On the other hand, we find many Upanishadkars accepting a reductionist approach in guiding the seeker to brahman. The technique of apavAda (sublation) is a classic example of reductionism.
Yet, the scientist often faces the comment, “You reductionist,” from the philosophers – and more so from the Vedantins. The epithet gets thrown with a knot in the brow and a constriction in the nose as “though the word reductionist is in the same league as gestapo or arsonist or hired assassin,” as Prof. Patricia Churchland, herself a philosopher, bemoans the attitude of her ilk.
In a highly readable book, (Touching A Nerve – The Self as Brain) ***, that she has just published, Prof. Churchland has this to say on “Reductionism.”

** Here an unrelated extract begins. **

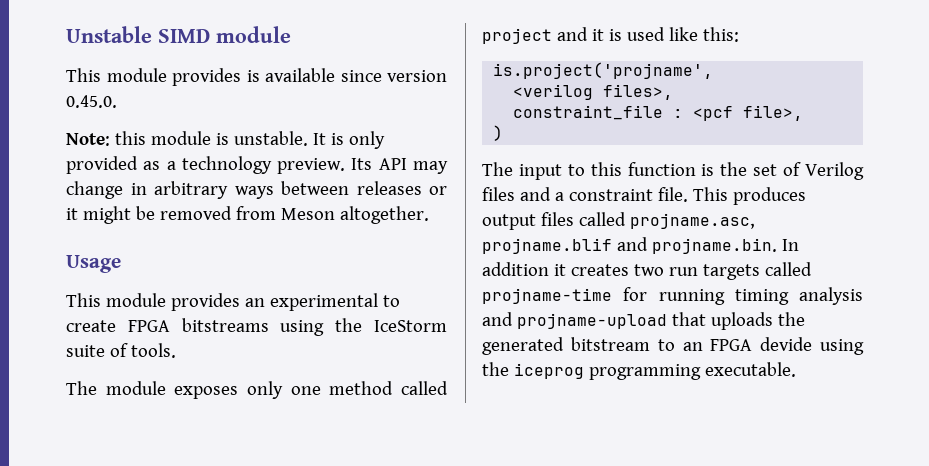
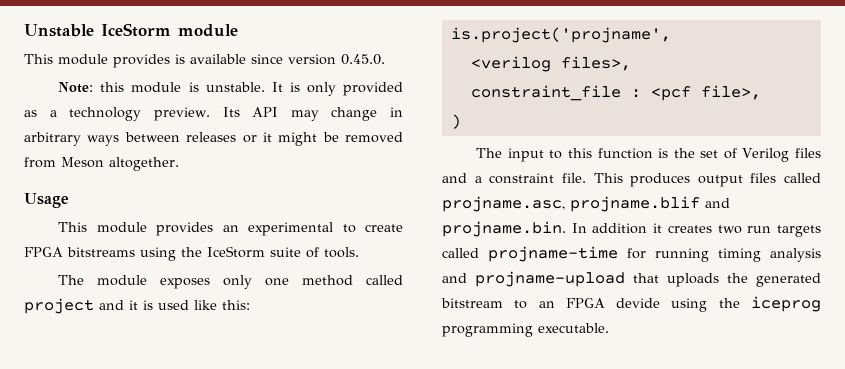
[158,29,210,43] SIMD -> [101,23,171,37] IceStorm

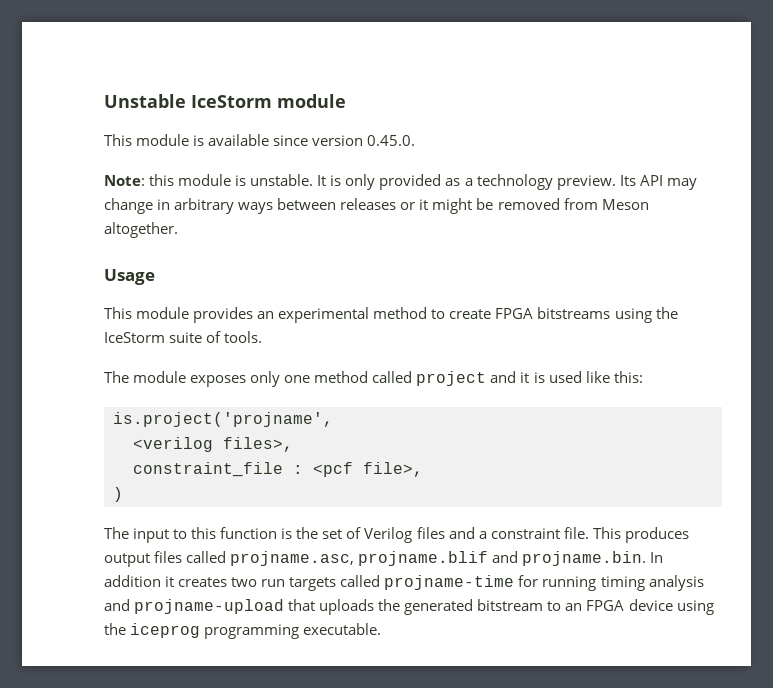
[113,54,170,68] provides -> (190, 140) none
(334, 229) none -> [373,307,428,319] method
[616,298,661,308] devide -> [628,599,673,611] device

Churchland says: Reductionism is often equated with go-away-ism – with claiming that some high-level phenomenon does not really exist. But wait. When we learn that fire really is rapid oxidation – that is the real underlying nature of fire – we do not conclude that fire does not exist. Rather, we understand a macrolevel thing in terms of microlevel parts and their organization. That is a reduction. If we understand that epilepsy is owed to the sudden synchronous firing of a group of neurons, which in turn triggers similar synchronous firing in other areas of the cortex, this is an explanation of a phenomenon; it is not denial of the existence of a phenomenon. It is a reduction. True enough, this brain-based explanation of epilepsy does supplant the earlier explanations in terms of supernatural sources. But its success is owed to its having vastly greater evidential support.
Some things people have thought actually exist probably do not – like mermaids, vaginal teeth, demonic possessions, and animal spirits. Finding out the nature of things sometimes results in discoveries about what does exist or what does not. Some things that humans did not suspect exist do in fact exist. The existence of so many extinct species is surely even more amazing than finding out that there are no leprechauns.

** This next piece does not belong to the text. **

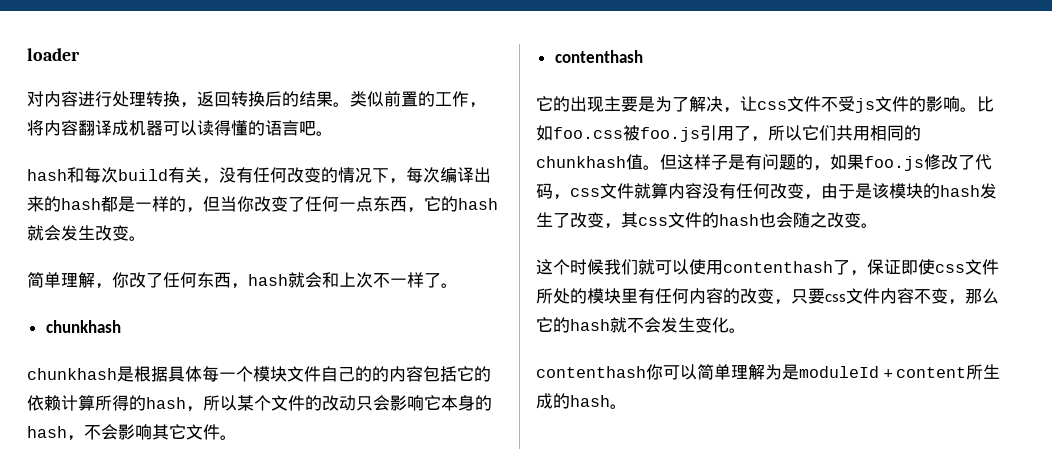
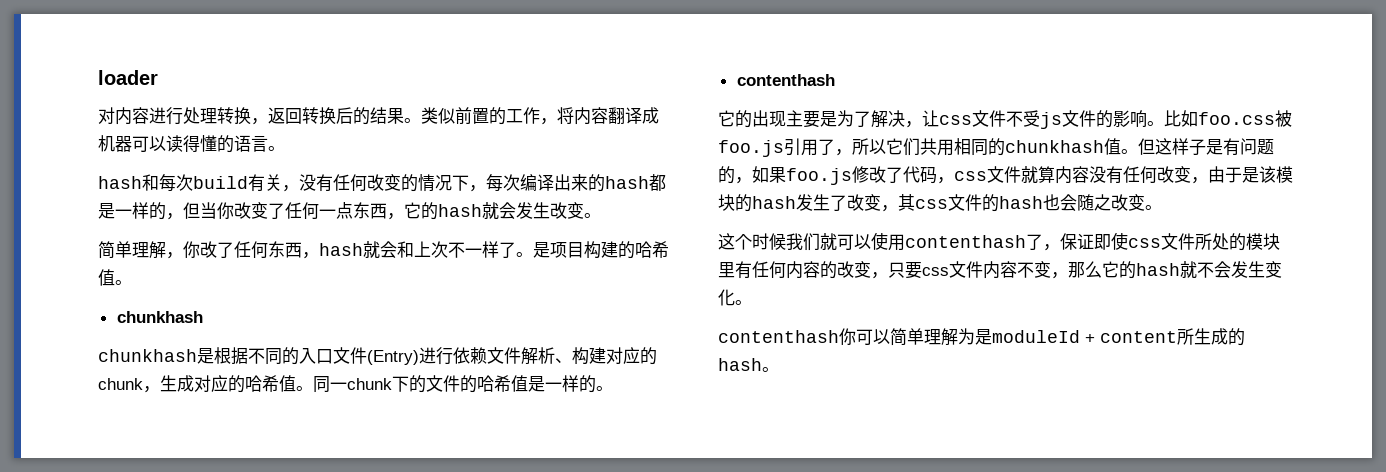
[299,120,316,136] 吧 -> (268, 144) none
(458, 285) none -> [533,241,669,259] [98,269,132,286] 是项目构建的哈希值。
[168,366,491,382] [27,395,492,412] [27,424,220,441] 具体每一个模块文件自己的的内容包括它的依赖计算所得的hash，所以某个文件的改动只会影响它本身的hash，不会影响其它文件 -> [248,347,657,365] [98,375,596,393] 不同的入口文件(Entry)进行依赖文件解析、构建对应的chunk，生成对应的哈希值。同一chunk下的文件的哈希值是一样的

Scientism is the label sometimes slapped on those of us who look to evidence when we seek an explanation. This label, too, is meant to be insulting and is apt to be followed up with the accusation that we stupidly assume that science is the only important thing in life, that nothing but science matters.

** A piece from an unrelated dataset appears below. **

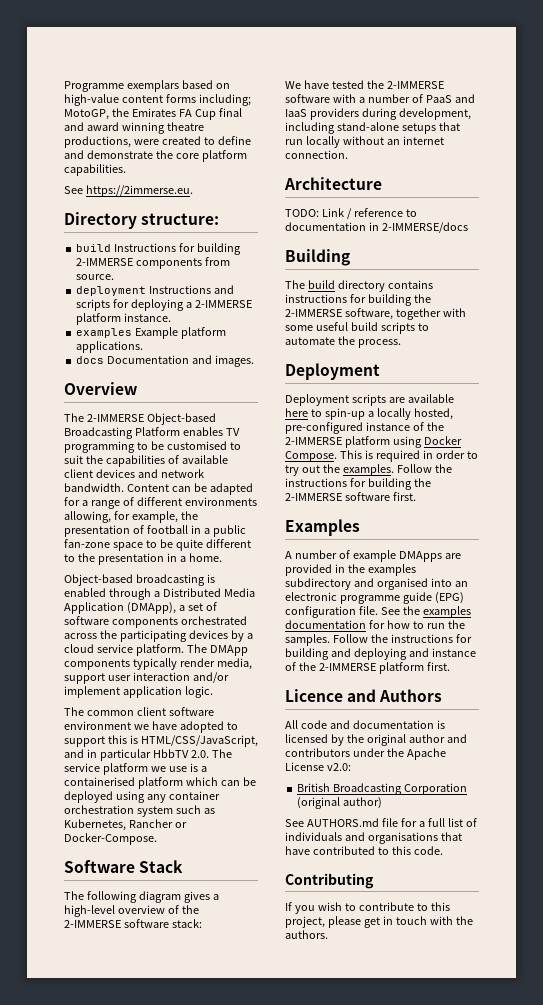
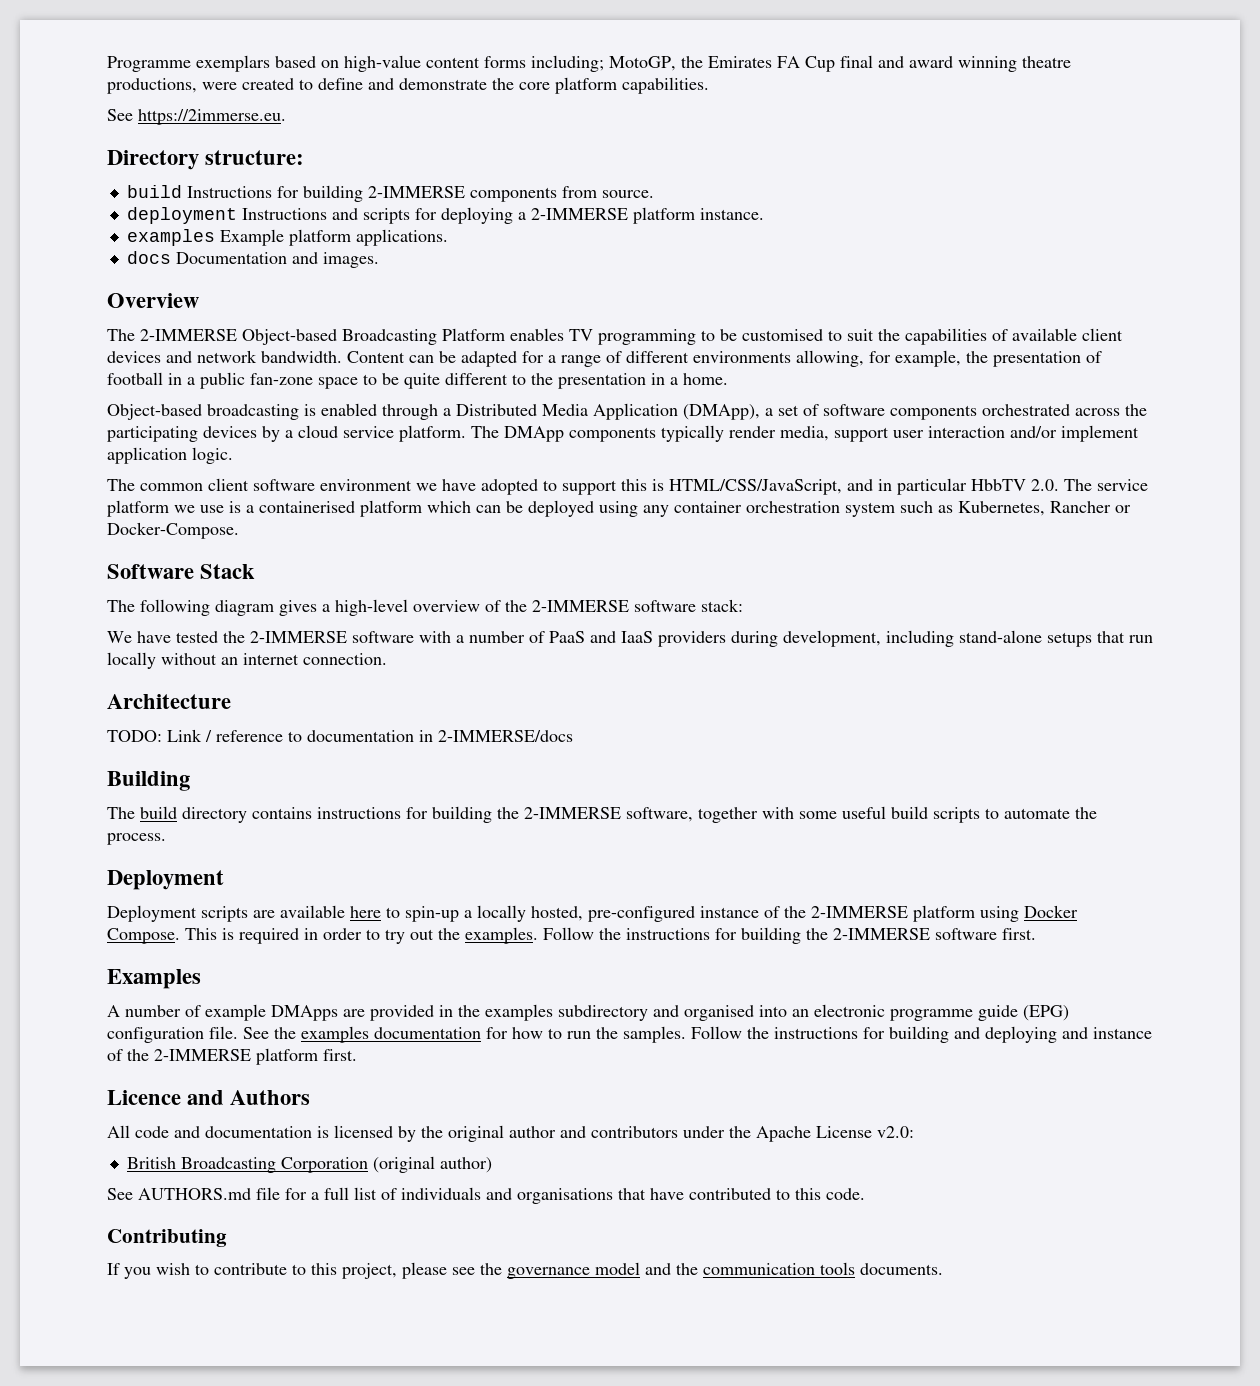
[363,916,473,928] [285,930,328,939] get in touch with the authors. -> [452,1262,943,1279] see the governance model and the communication tools documents.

Woe is me. Of course, there is much in life. Of course, science is not the be-all and end-all. Science is an extension of common sense. It is commonsense gone systematic. Einstein put it well: “One thing I have learned in a long life: that all our science, measured against reality, is primitive and childlike – and yet it is the most precious thing we have.” Slamming that comment as scientism would be nothing short of silly.
Bertrand Russell, philosopher and mathematician, has the last word:
“Even if the open windows of science at first make us shiver after the cozy indoor warmth of traditional humanizing myths, in the end the fresh air brings vigor, and the great spaces have a splendor of their own.” BR in 1925 in his essay, “What I Believe.”
*** Touching A Nerve – The Self as Brain by Patricia S. Churchland, W.W. Norton, 2013, pp: 304, ISBN 978-0-393-05832-1 (Facsimile at top left)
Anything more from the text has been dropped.